Top of RECORDS PROVIDED

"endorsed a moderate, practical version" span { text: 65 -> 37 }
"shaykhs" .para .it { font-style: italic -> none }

Bottom of RECORDS PROVIDED
Top of RECORDS PROVIDED

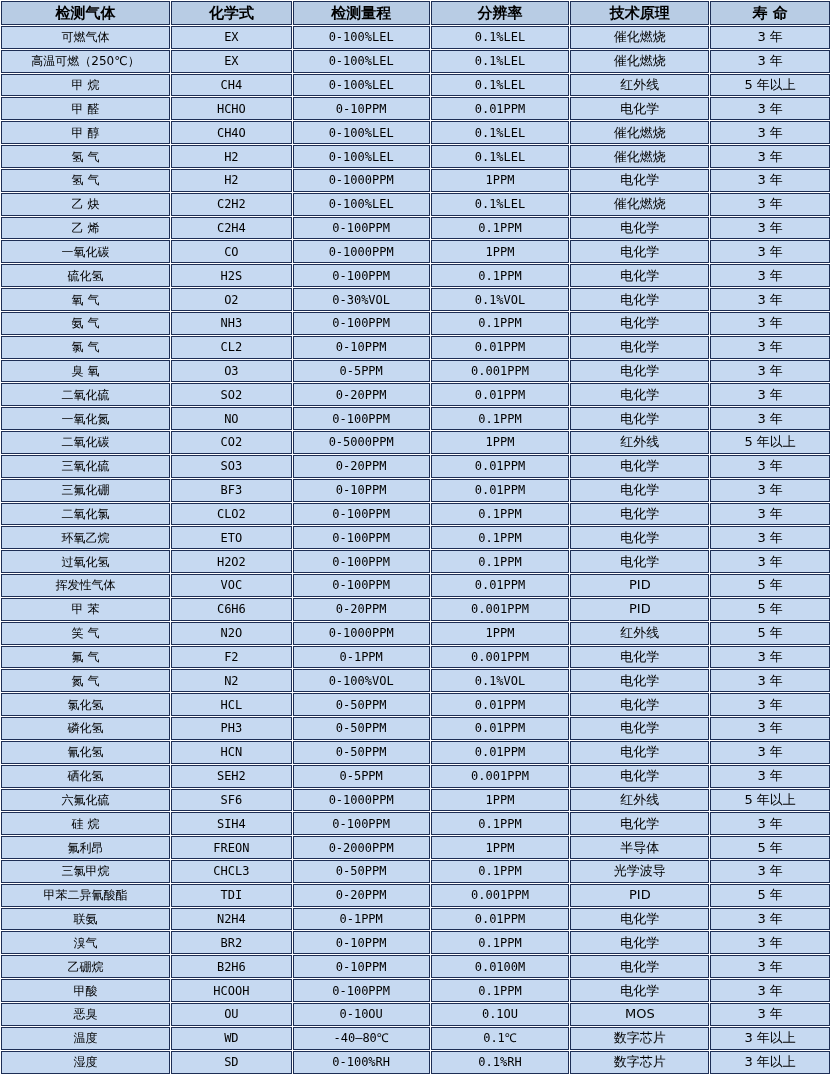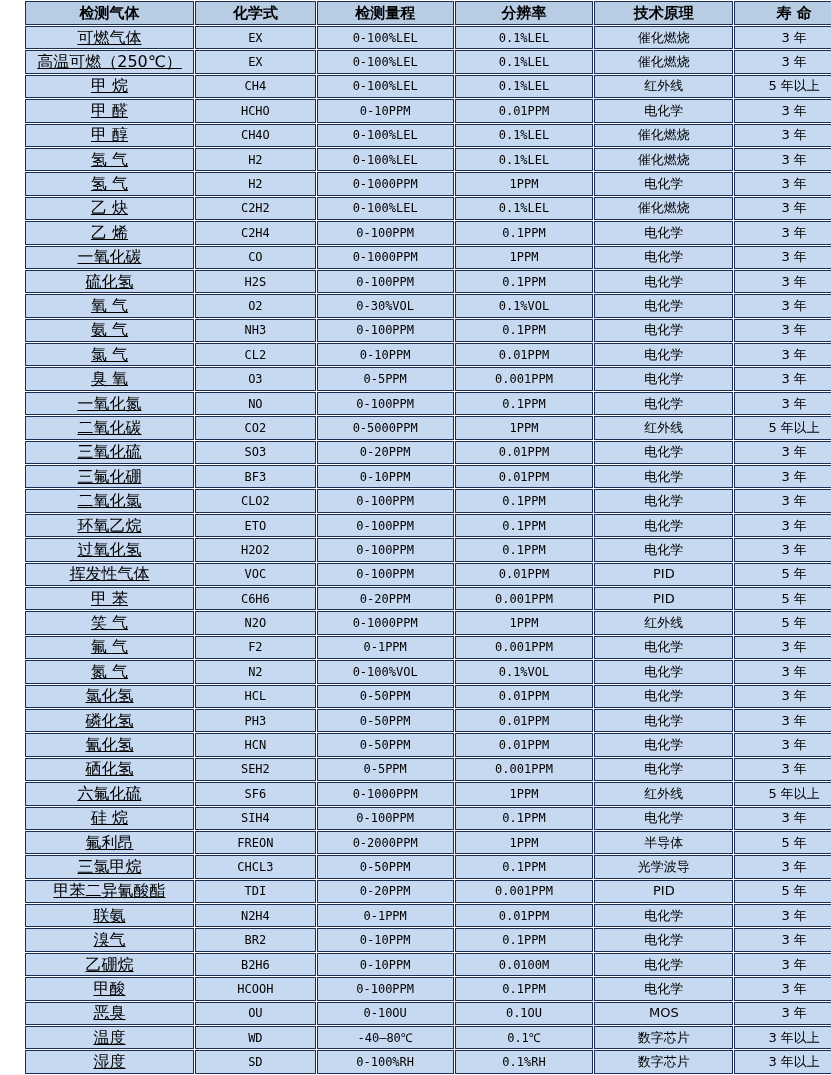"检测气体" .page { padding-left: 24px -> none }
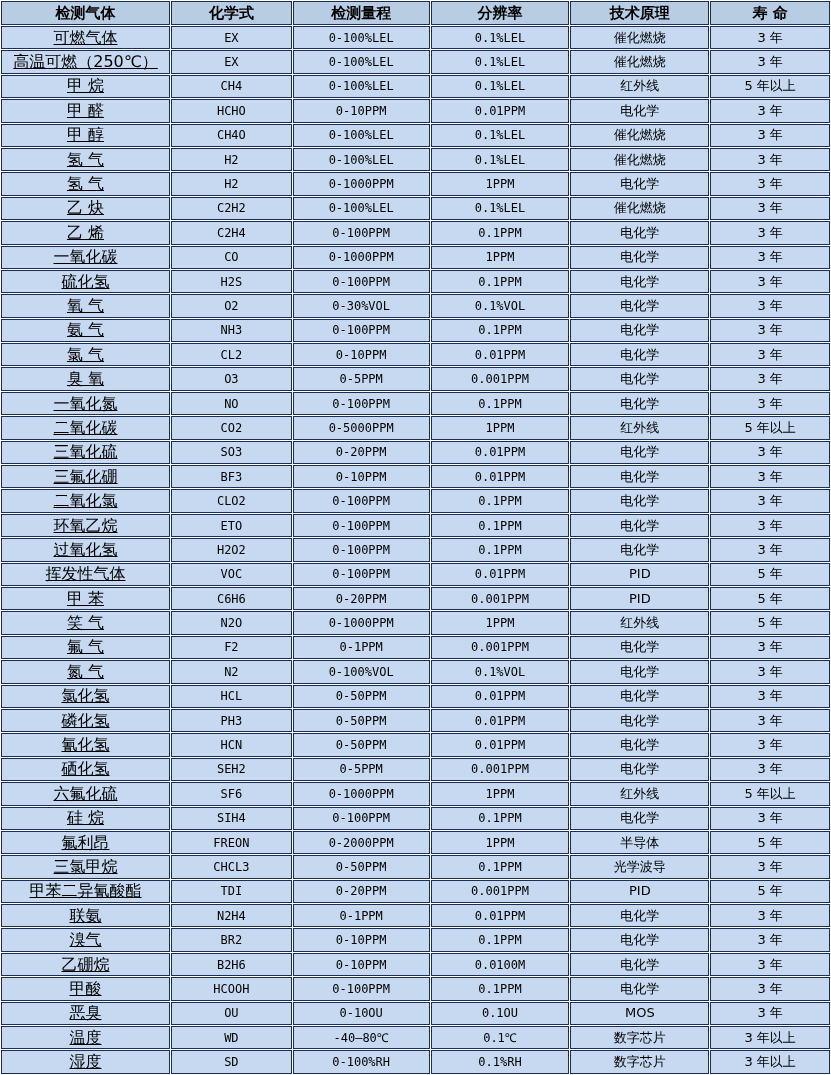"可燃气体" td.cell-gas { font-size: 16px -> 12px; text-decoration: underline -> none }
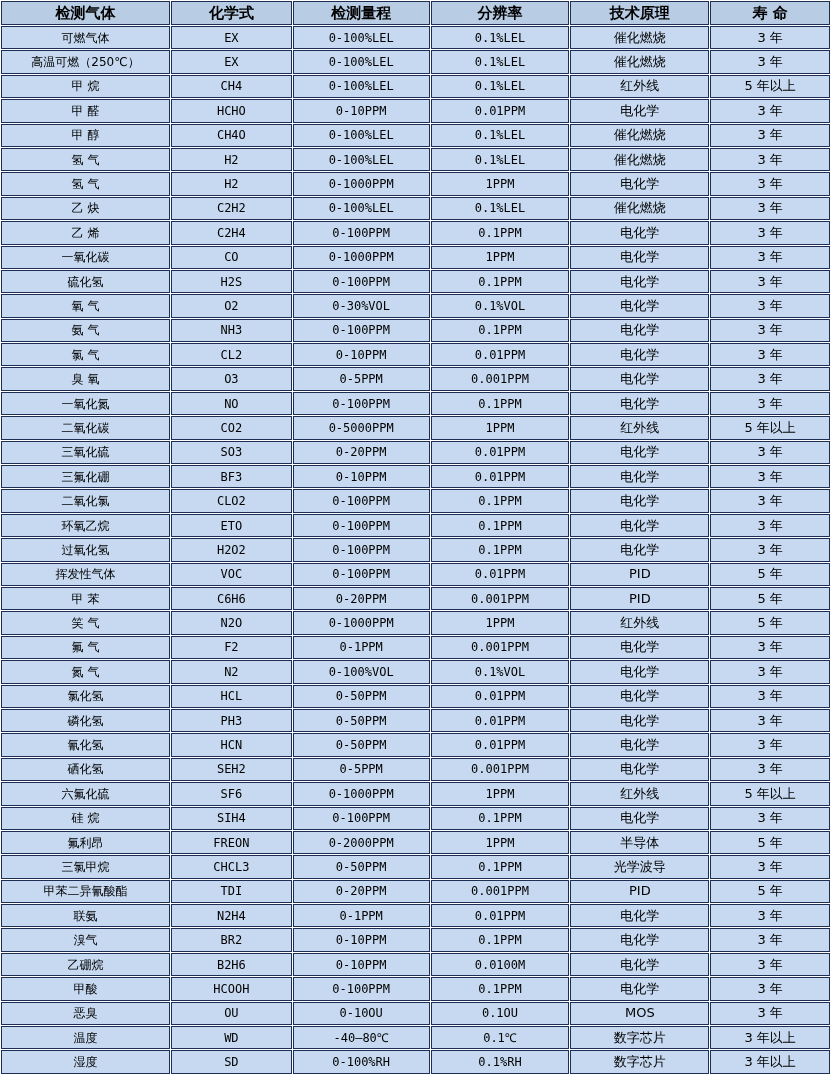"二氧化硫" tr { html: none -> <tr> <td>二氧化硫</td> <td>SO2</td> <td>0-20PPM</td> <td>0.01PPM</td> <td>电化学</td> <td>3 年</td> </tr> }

Bottom of RECORDS PROVIDED

● ACTIVITY
There is a line with "a moderate, practical" and a line with "font-style: italic ->" above. Copy exactly those two lines and all lines between them, with nothing else.

● RESPONSE TO THIS EXERCISE
"endorsed a moderate, practical version" span { text: 65 -> 37 }
"shaykhs" .para .it { font-style: italic -> none }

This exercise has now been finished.